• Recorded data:
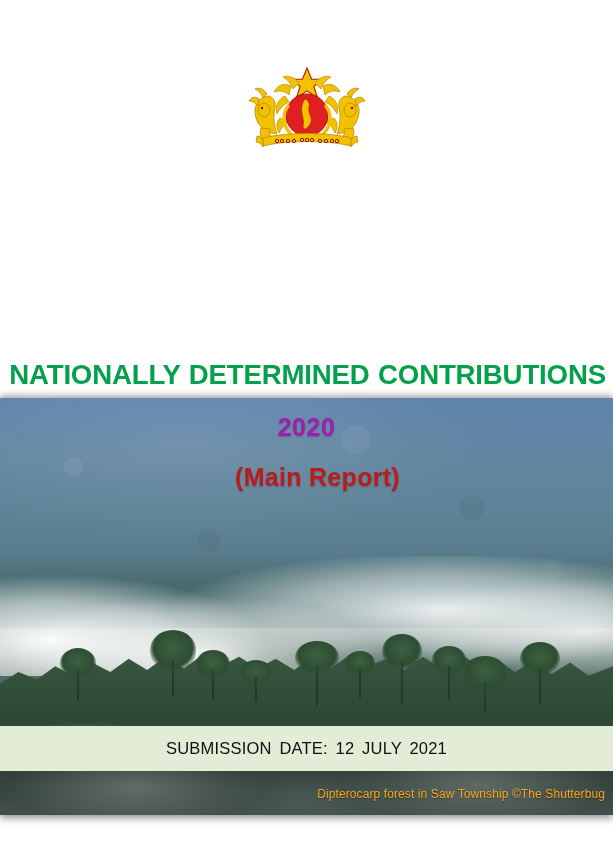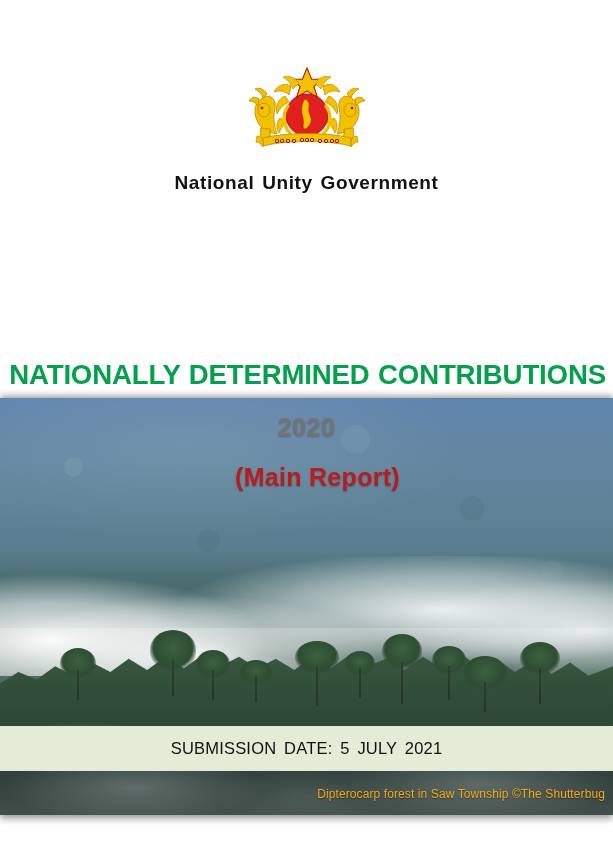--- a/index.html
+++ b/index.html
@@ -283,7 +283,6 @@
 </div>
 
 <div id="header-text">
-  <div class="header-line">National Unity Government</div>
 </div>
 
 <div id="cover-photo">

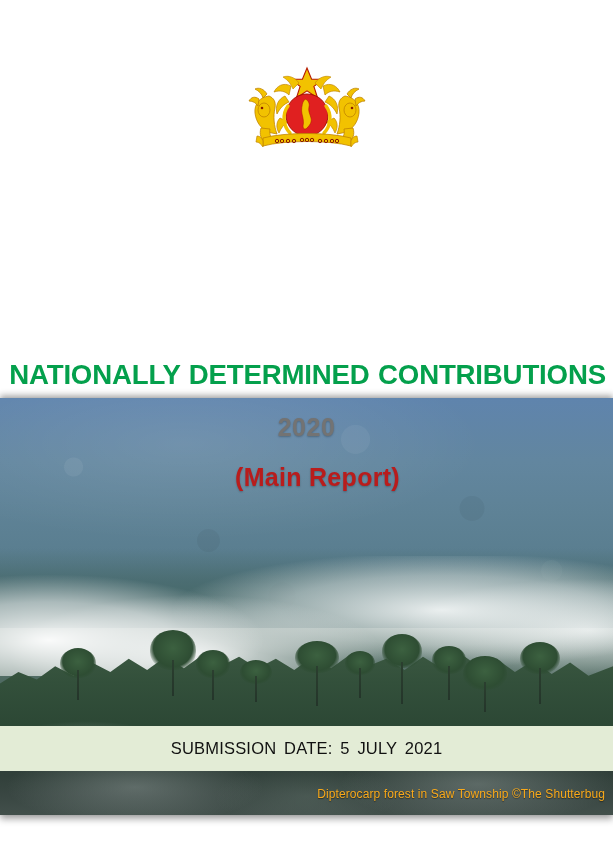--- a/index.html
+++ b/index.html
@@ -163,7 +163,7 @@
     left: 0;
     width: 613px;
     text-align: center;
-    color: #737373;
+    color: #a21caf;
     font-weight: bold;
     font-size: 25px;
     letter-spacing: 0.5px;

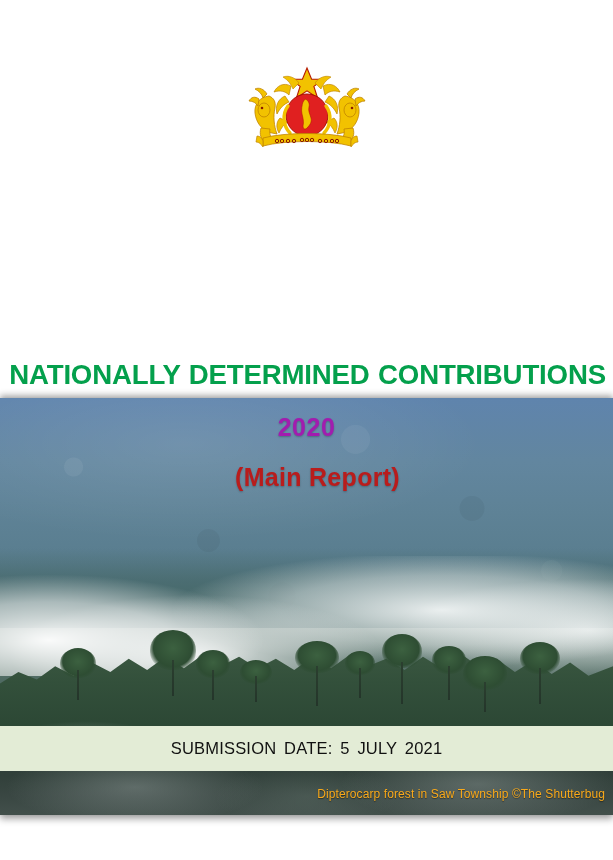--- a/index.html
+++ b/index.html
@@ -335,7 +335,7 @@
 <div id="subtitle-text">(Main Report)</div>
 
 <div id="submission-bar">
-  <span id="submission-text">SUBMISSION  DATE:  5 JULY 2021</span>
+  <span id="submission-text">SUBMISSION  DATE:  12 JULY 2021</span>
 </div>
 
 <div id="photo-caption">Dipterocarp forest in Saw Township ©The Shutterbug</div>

• Brief:
Supply the number of lines above that contain the word "DATE", and nothing else.

• Result of the task:
2